Abstract

Cell agglomeration has been useful and crucial for tissue engineering, cell culturing, and drug testing, such as for cancer drug development. However, most of the methods require specific and complex experimental setups and the resulting agglomerates are generally slow or of poor quality. We propose a microfluidic device using surface acoustic waves (SAWs), a contact-free means, in the application of cell engineering. It is composed of a piezoelectric substrate, 127.86 deg Y-rotated X-propagating lithium niobate, and a focused interdigital transducer to generate focused surface waves with a resonant frequency at 100 MHz.

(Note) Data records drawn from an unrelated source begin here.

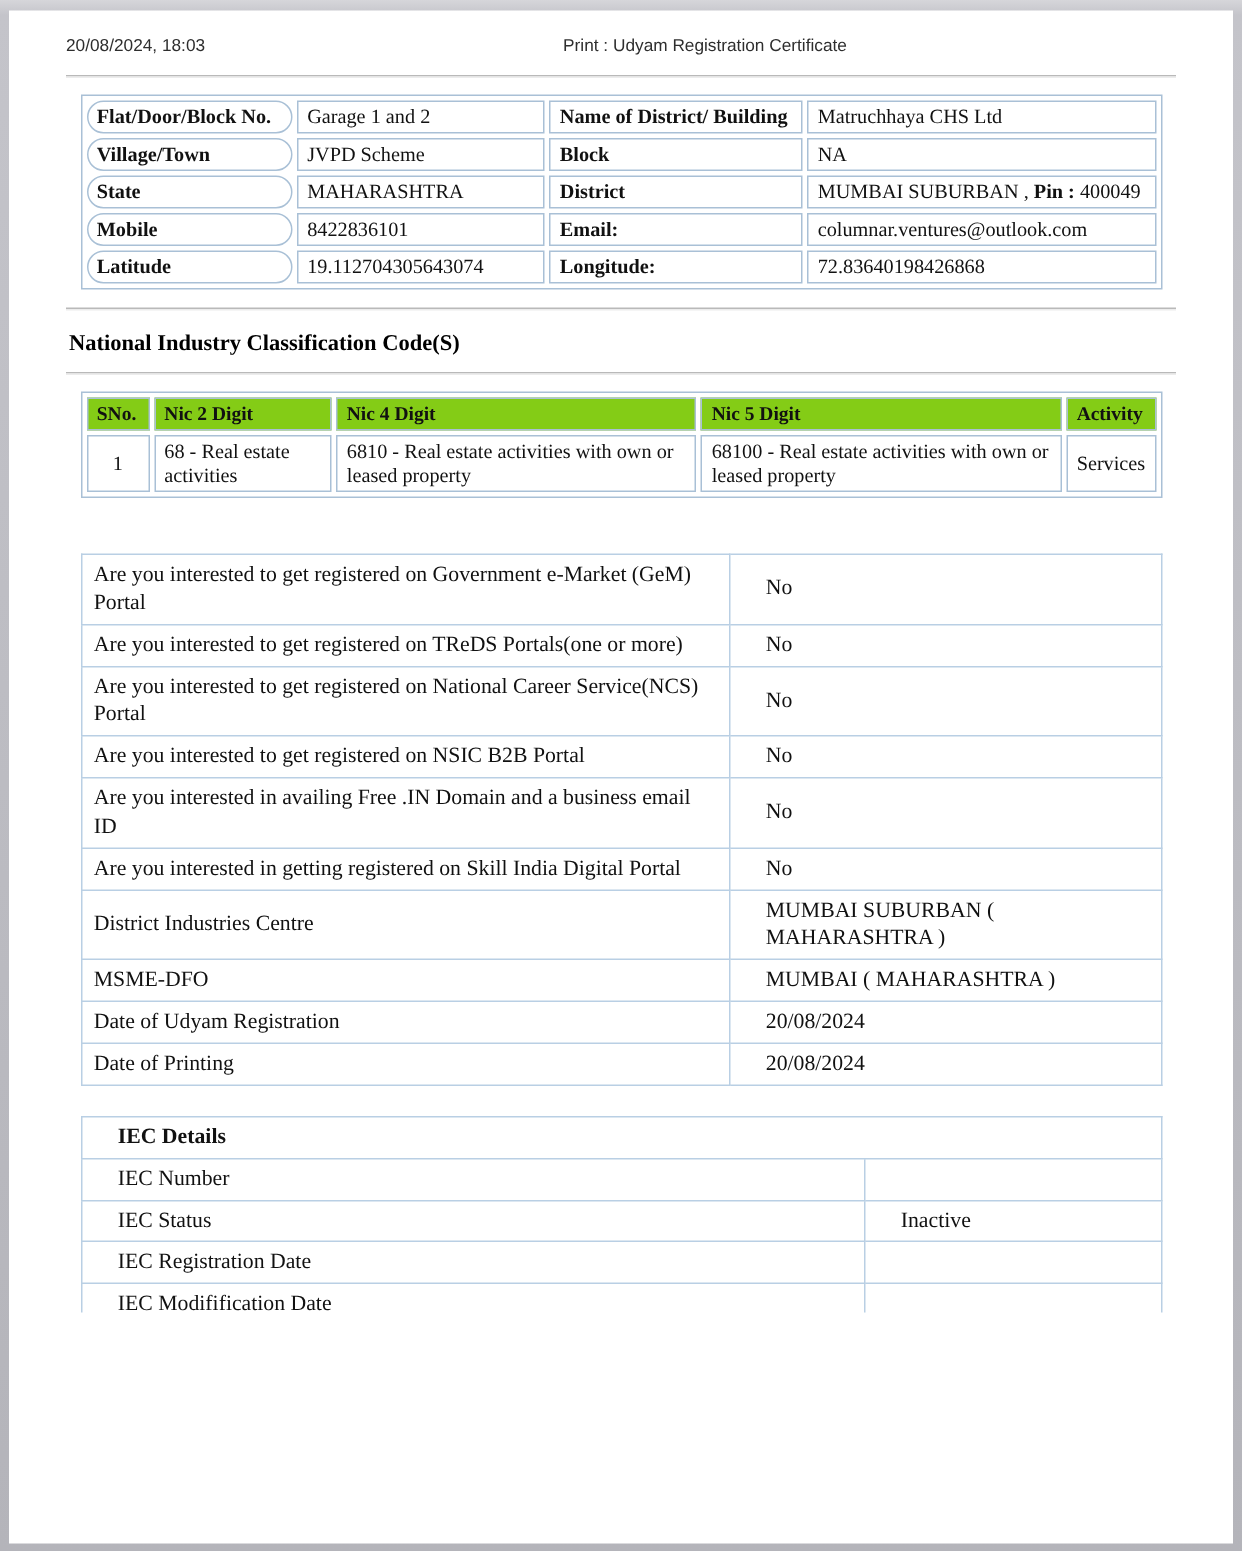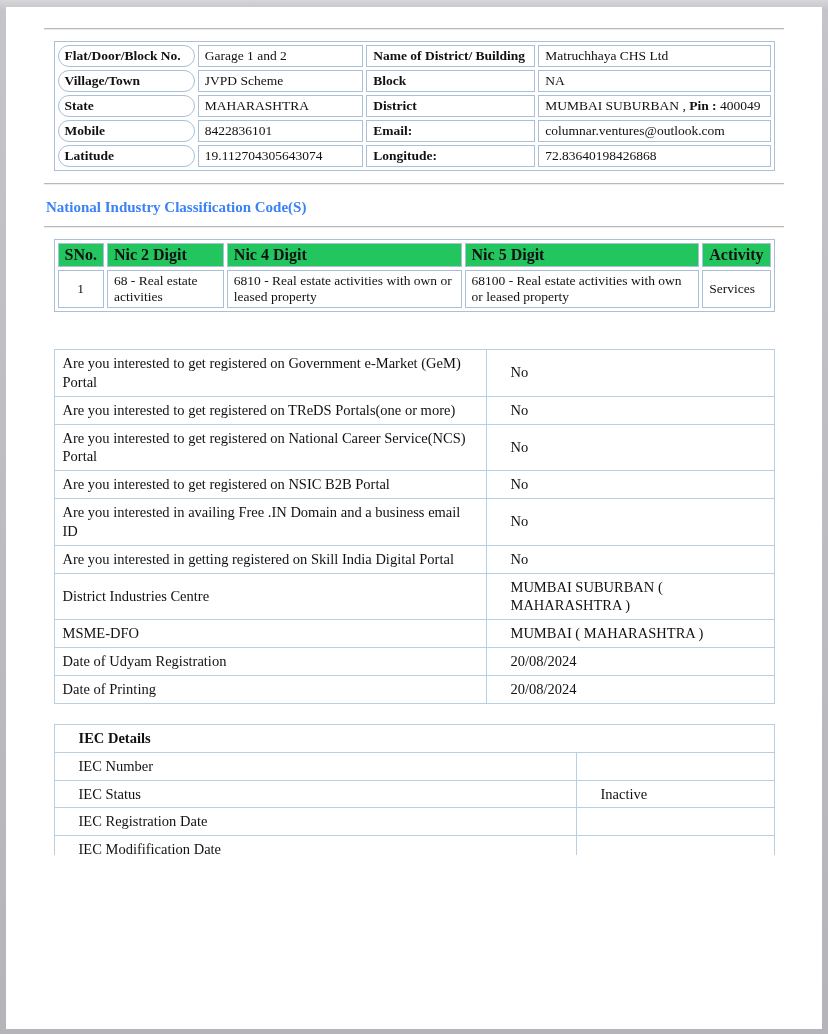--- a/index.html
+++ b/index.html
@@ -11,37 +11,37 @@
   }
   .sheet{
     position:absolute;top:7px;left:6px;right:6px;bottom:5px;
     background:#fff;overflow:hidden;
   }
   .content{padding:14px 38px 0 38px;position:relative;}
   .print-meta-row{position:relative;height:22px;font-family:"Liberation Sans",sans-serif;font-size:11.5px;color:#2e2e2e;}
   .print-ts{position:absolute;left:0;top:4px;}
   .print-title{position:absolute;left:0;right:0;top:4px;text-align:center;padding-left:112px;}
   hr.rule{border:none;border-top:1px solid #b9b9b9;border-bottom:1px solid #ececec;height:0;margin:7px 0 0 0;}
-  .section-heading{font-size:15px;font-weight:bold;margin:14px 0 10px 2px;color:#3b82f6;}
+  .section-heading{font-size:15px;font-weight:bold;margin:14px 0 10px 2px;color:#000000;}
 
   
   table.boxtable{
     width:721px;margin:11px auto 0 auto;
     border-collapse:separate;border-spacing:3px;
     border:1px solid #a9c0d6;background:#fff;
     font-size:13.5px;
   }
   table.boxtable td{border:1px solid #a9c0d6;padding:2px 6px;vertical-align:middle;background:#fff;}
   table.addr td.lbl{font-weight:bold;width:19.5%;border-radius:15px;}
   table.addr td.val1{width:23.5%;}
   table.addr td.lbl2{font-weight:bold;width:24%;}
   table.addr td.val2{width:33%;}
   .pin-b{font-weight:bold;}
 
-  table.nic th{border:1px solid #a9c0d6;padding:2px 6px;text-align:left;font-size:16px;background:#22c55e;}
+  table.nic th{border:1px solid #a9c0d6;padding:2px 6px;text-align:left;font-size:13px;background:#84cc16;}
   table.nic td{padding:2px 6px;}
   .nic-sno{width:6%;text-align:center;}
   .nic-2{width:17%;}
   .nic-4{width:34.5%;}
   .nic-5{width:34.5%;}
   .nic-act{width:8%;}
 
   
   table.flattable{
     width:721px;margin:0 auto;border-collapse:collapse;
@@ -57,20 +57,24 @@
   table.iec td.l{width:72.5%;}
   table.iec td.r{width:27.5%;}
   table.iec td.iec-head{font-weight:bold;}
 </style>
 </head>
 <body>
 
 <div class="sheet">
   <div class="content">
 
+    <div class="print-meta-row">
+      <span class="print-ts">20/08/2024, 18:03</span>
+      <span class="print-title">Print : Udyam Registration Certificate</span>
+    </div>
     <hr class="rule">
 
     <table class="boxtable addr">
       <tbody>
         <tr>
           <td class="lbl">Flat/Door/Block No.</td>
           <td class="val1">Garage 1 and 2</td>
           <td class="lbl2">Name of District/ Building</td>
           <td class="val2">Matruchhaya CHS Ltd</td>
         </tr>

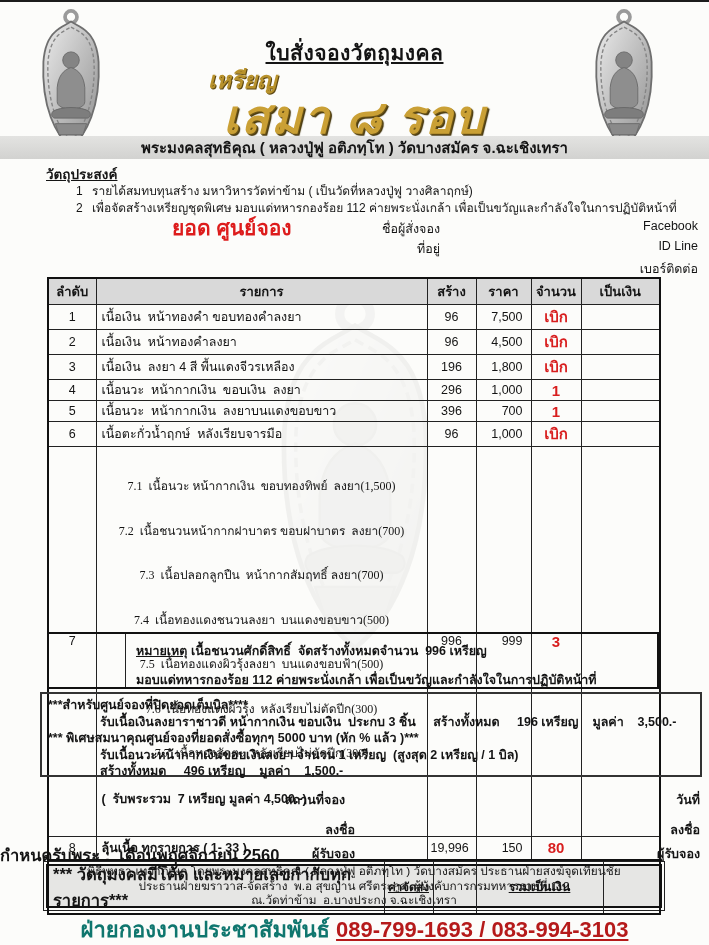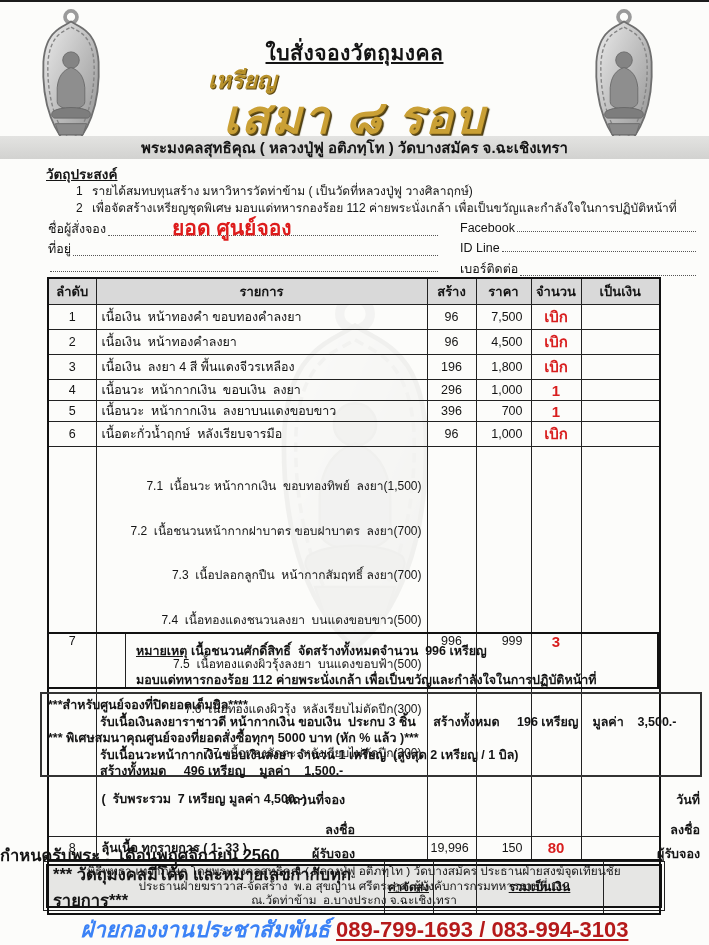--- a/index.html
+++ b/index.html
@@ -22,35 +22,35 @@
     text-shadow:1px 1px 0 #6b5416, 2px 2px 1px #3f3006;letter-spacing:2px;}
   .subtitle-band{position:absolute;top:136px;left:0;width:709px;height:23px;
     background:linear-gradient(#e3e3e1,#d2d2d0);display:flex;align-items:center;justify-content:center;}
   .subtitle{font-size:15px;font-weight:bold;}
   
   .purpose-head{position:absolute;top:163px;left:46px;font-size:13.5px;font-weight:bold;text-decoration:underline;}
   .purpose-item{position:absolute;left:76px;font-size:12px;white-space:pre-wrap;}
   .purpose-item .num{display:inline-block;width:16px;}
   .p1{top:181px;} .p2{top:198px;}
   
-  .frow{position:absolute;display:flex;align-items:flex-end;font-size:12.5px;}
+  .frow{position:absolute;display:flex;align-items:flex-end;font-size:12.5px;flex-direction:column;}
   .dots{flex:1;border-bottom:1.6px dotted #555;margin:0 2px 3px 2px;height:12px;}
   .red-name{position:absolute;top:211px;left:172px;font-size:21px;font-weight:bold;color:#dd1c1c;z-index:3;}
   
   .tablewrap{position:absolute;top:277px;left:47px;z-index:2;}
   table{border-collapse:collapse;table-layout:fixed;width:612px;background:transparent;}
   td,th{border:1px solid #222;font-size:12.5px;padding:0 3px;overflow:hidden;white-space:pre-wrap;}
   table{border:2px solid #111;}
   th{background:#d9d9d9;font-size:13px;height:25px;font-weight:bold;}
   tr.r{height:20px;}
   td.c{text-align:center;}
   td.num{text-align:right;padding-right:8px;}
   td.qty{text-align:center;color:#d81e1e;font-weight:bold;font-size:15px;}
   td.item{padding-left:5px;}
-  .sub{display:flex;justify-content:flex-end;font-size:12px;line-height:16.5px;}
+  .sub{display:flex;justify-content:center;font-size:12px;line-height:16.5px;font-family:Liberation Serif, serif;}
   .sub .pr{padding-right:2px;}
   .sub7sum{font-weight:bold;font-size:12.5px;line-height:18px;}
   tr.r8{height:24px;} tr.r8 td.item{font-weight:bold;}
   .sumtable{margin-top:-2px;}
   .sumtable td{height:40px;}
   .codecell{font-size:16.5px;font-weight:bold;padding-left:4px;}
   .shipcell{font-size:11.5px;font-weight:bold;text-decoration:underline;text-align:center;}
   .totcell{font-size:12.5px;font-weight:bold;text-decoration:underline;text-align:center;}
   
   .notebox{position:absolute;top:632px;left:47px;width:612px;height:57px;border:2px solid #111;
@@ -64,21 +64,21 @@
   .specialbox div{line-height:16.5px;white-space:pre-wrap;}
   .ind{padding-left:52px;}
   
   .sig{position:absolute;display:flex;align-items:flex-end;font-size:12.5px;font-weight:bold;flex-direction:column;}
   
   .delivery{position:absolute;top:842px;left:0;width:709px;text-align:left;font-size:16.5px;font-weight:bold;white-space:pre-wrap;}
   .ceremony{position:absolute;top:864px;left:46px;width:616px;height:44px;box-sizing:border-box;
     border:2px solid #111;outline:1px solid #222;outline-offset:2px;background:#e6e6e4;
     display:flex;flex-direction:column;justify-content:center;text-align:center;font-size:11.8px;line-height:14.5px;white-space:pre-wrap;}
   .redfooter{position:absolute;top:912px;left:0;width:709px;text-align:center;font-size:22px;font-weight:bold;}
-  .redfooter .lab{color:#3b82f6;font-style:italic;}
+  .redfooter .lab{color:#0f766e;}
   .redfooter .ph{color:#b51a1a;text-decoration:underline;}
   
   .watermark{position:absolute;top:288px;left:235px;width:240px;height:400px;opacity:0.08;z-index:0;}
 </style>
 </head>
 <body>
 
 <div class="page">
   <div class="topline"></div>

An aluminum guiding layer is deposited on top of the substrate to overcome the beam steering and lateral diffraction problems due to the anisotropy nature of the piezoelectric material, further trapping the wave to a small region of a few wavelengths. The SAWs generated travel into a thin layer of liquid and diffract at the Rayleigh angle, so that the acoustic radiation is coupled and propagates into the superstrate, which can be a bio-friendly container culturing cells. The localized acoustic streaming induced from the radiation carries and accumulates the cells to the center of the recirculation. Our data show that the agglomeration can form in less than 20 s, and the separation between the living yeast cell agglomeration islands can be as small as △x = 720 μm. This device is proven to be an effective, reliable, and easy-to-handle approach for cell manipulation, independent of the culturing container.